Directions: From the data that follows, report how many lines hold the string "width", giving only the number.

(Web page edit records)
****

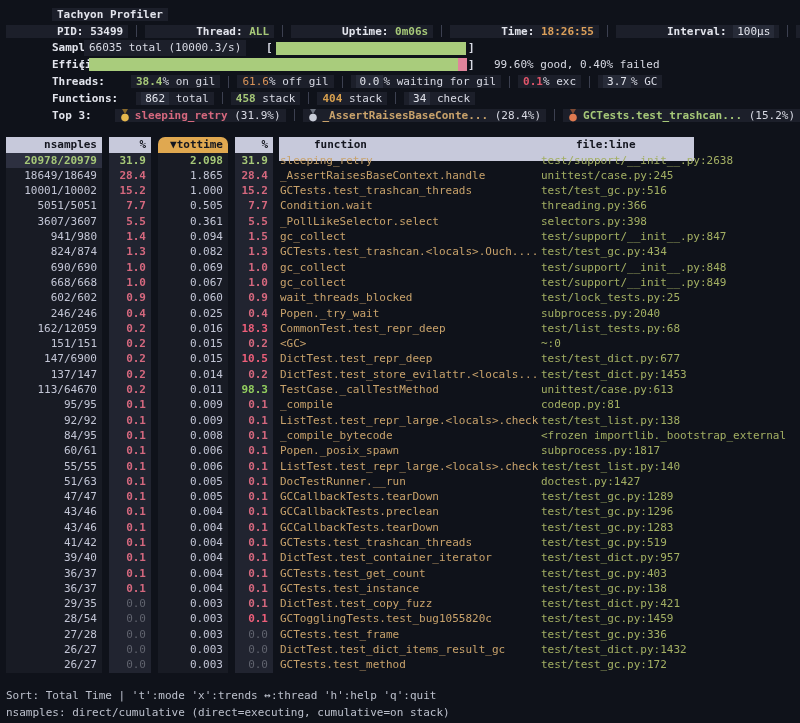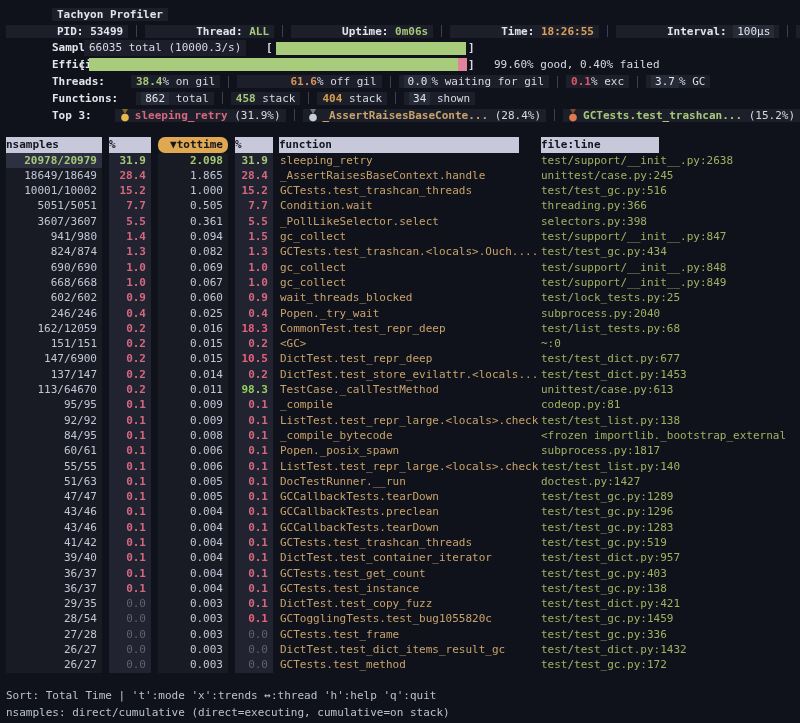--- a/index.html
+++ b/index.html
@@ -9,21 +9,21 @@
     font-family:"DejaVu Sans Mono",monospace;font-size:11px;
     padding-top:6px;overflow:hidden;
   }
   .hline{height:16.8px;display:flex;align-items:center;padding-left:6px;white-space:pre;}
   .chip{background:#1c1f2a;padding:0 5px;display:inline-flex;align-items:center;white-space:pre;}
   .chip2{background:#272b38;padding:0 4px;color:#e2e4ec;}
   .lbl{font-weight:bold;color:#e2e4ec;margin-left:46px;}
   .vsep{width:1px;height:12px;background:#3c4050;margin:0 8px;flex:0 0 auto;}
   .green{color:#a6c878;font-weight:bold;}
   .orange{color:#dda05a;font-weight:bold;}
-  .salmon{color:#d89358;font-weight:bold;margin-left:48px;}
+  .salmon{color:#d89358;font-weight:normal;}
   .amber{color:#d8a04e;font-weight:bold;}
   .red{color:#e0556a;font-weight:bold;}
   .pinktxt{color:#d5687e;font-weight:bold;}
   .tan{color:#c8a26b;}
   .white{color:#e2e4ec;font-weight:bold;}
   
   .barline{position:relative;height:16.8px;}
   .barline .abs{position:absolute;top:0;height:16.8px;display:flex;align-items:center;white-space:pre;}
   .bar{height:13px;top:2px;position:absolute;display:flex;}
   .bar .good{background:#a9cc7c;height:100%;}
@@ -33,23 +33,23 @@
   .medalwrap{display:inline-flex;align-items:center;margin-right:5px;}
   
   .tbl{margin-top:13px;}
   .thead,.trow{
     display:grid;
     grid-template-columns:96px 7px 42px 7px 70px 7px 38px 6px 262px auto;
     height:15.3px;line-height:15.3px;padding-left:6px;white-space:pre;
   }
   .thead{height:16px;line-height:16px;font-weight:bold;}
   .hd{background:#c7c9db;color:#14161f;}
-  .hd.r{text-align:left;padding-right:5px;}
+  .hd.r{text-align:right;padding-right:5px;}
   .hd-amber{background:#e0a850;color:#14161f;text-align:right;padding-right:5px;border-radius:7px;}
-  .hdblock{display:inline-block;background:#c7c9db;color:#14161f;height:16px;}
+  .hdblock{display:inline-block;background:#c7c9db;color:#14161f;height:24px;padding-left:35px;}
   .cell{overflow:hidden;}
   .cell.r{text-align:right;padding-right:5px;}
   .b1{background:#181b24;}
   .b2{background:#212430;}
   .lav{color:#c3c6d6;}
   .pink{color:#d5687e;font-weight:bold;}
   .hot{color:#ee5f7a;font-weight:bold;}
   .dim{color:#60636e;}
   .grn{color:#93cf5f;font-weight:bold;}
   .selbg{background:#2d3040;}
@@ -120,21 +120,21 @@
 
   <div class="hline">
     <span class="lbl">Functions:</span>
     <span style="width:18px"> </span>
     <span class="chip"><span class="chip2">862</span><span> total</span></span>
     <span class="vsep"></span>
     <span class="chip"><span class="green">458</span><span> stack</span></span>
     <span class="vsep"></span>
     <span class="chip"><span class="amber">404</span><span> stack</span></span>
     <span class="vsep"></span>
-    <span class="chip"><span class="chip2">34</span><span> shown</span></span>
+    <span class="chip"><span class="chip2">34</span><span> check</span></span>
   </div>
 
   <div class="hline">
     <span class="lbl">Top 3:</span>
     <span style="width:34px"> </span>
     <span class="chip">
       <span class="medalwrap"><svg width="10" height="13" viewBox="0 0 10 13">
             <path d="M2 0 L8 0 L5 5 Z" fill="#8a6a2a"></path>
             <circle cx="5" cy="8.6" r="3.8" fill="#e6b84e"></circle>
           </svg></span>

****

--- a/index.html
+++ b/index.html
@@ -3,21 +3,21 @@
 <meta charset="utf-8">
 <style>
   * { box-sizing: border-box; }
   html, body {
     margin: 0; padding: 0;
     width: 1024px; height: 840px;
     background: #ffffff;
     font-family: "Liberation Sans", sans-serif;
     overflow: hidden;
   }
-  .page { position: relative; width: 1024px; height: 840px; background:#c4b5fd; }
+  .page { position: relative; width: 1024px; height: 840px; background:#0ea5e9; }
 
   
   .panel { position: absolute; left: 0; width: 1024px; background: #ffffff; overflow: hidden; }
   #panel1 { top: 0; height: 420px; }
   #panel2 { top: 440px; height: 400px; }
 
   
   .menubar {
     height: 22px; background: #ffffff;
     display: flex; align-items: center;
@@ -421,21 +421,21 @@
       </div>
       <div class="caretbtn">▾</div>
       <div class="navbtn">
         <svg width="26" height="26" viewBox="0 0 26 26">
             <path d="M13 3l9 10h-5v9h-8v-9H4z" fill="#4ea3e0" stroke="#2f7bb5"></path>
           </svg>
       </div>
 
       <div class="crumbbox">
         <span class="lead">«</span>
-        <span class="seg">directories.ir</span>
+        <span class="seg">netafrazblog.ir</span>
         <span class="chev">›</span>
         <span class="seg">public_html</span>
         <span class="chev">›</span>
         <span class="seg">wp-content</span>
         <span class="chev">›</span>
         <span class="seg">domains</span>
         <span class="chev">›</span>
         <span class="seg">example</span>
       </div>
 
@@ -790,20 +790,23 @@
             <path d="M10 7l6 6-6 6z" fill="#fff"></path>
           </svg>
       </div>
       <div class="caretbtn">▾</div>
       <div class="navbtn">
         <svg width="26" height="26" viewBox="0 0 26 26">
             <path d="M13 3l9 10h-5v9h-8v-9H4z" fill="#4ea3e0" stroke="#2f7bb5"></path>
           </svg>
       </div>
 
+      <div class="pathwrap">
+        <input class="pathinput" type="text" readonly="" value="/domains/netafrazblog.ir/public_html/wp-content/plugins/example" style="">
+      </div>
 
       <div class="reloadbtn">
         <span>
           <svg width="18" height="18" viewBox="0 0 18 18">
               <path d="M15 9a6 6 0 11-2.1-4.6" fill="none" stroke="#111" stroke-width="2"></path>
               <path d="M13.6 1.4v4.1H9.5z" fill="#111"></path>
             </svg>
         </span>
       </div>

****

Written solution: 12